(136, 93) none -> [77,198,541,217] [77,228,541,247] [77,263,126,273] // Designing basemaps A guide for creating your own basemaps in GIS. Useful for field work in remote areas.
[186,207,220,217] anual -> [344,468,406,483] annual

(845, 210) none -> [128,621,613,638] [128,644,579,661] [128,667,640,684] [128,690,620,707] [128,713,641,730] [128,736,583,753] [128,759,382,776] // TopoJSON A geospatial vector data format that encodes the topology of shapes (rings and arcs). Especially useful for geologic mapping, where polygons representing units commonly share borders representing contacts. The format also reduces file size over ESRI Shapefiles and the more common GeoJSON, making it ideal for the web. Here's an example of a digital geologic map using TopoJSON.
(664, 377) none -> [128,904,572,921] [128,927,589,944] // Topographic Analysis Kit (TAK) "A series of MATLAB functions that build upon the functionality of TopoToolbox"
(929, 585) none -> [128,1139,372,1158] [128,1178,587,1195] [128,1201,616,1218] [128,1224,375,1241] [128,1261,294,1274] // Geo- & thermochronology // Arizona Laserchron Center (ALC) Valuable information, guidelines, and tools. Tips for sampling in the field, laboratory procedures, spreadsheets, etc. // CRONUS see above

---

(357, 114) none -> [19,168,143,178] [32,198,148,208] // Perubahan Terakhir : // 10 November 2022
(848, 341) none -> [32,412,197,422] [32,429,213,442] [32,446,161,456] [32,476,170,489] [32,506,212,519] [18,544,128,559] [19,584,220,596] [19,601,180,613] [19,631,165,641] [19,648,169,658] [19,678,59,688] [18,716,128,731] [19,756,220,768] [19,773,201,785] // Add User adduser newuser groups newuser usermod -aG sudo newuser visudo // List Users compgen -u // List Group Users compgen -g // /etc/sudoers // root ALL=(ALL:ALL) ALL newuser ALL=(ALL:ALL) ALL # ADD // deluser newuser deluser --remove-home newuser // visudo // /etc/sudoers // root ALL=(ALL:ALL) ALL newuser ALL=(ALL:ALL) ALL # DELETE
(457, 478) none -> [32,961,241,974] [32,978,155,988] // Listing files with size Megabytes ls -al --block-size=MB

## Your task
What lines in the material above contain the word "that"? Copy them out.

## Solved exercise
(845, 210) none -> [128,621,613,638] [128,644,579,661] [128,667,640,684] [128,690,620,707] [128,713,641,730] [128,736,583,753] [128,759,382,776] // TopoJSON A geospatial vector data format that encodes the topology of shapes (rings and arcs). Especially useful for geologic mapping, where polygons representing units commonly share borders representing contacts. The format also reduces file size over ESRI Shapefiles and the more common GeoJSON, making it ideal for the web. Here's an example of a digital geologic map using TopoJSON.
(664, 377) none -> [128,904,572,921] [128,927,589,944] // Topographic Analysis Kit (TAK) "A series of MATLAB functions that build upon the functionality of TopoToolbox"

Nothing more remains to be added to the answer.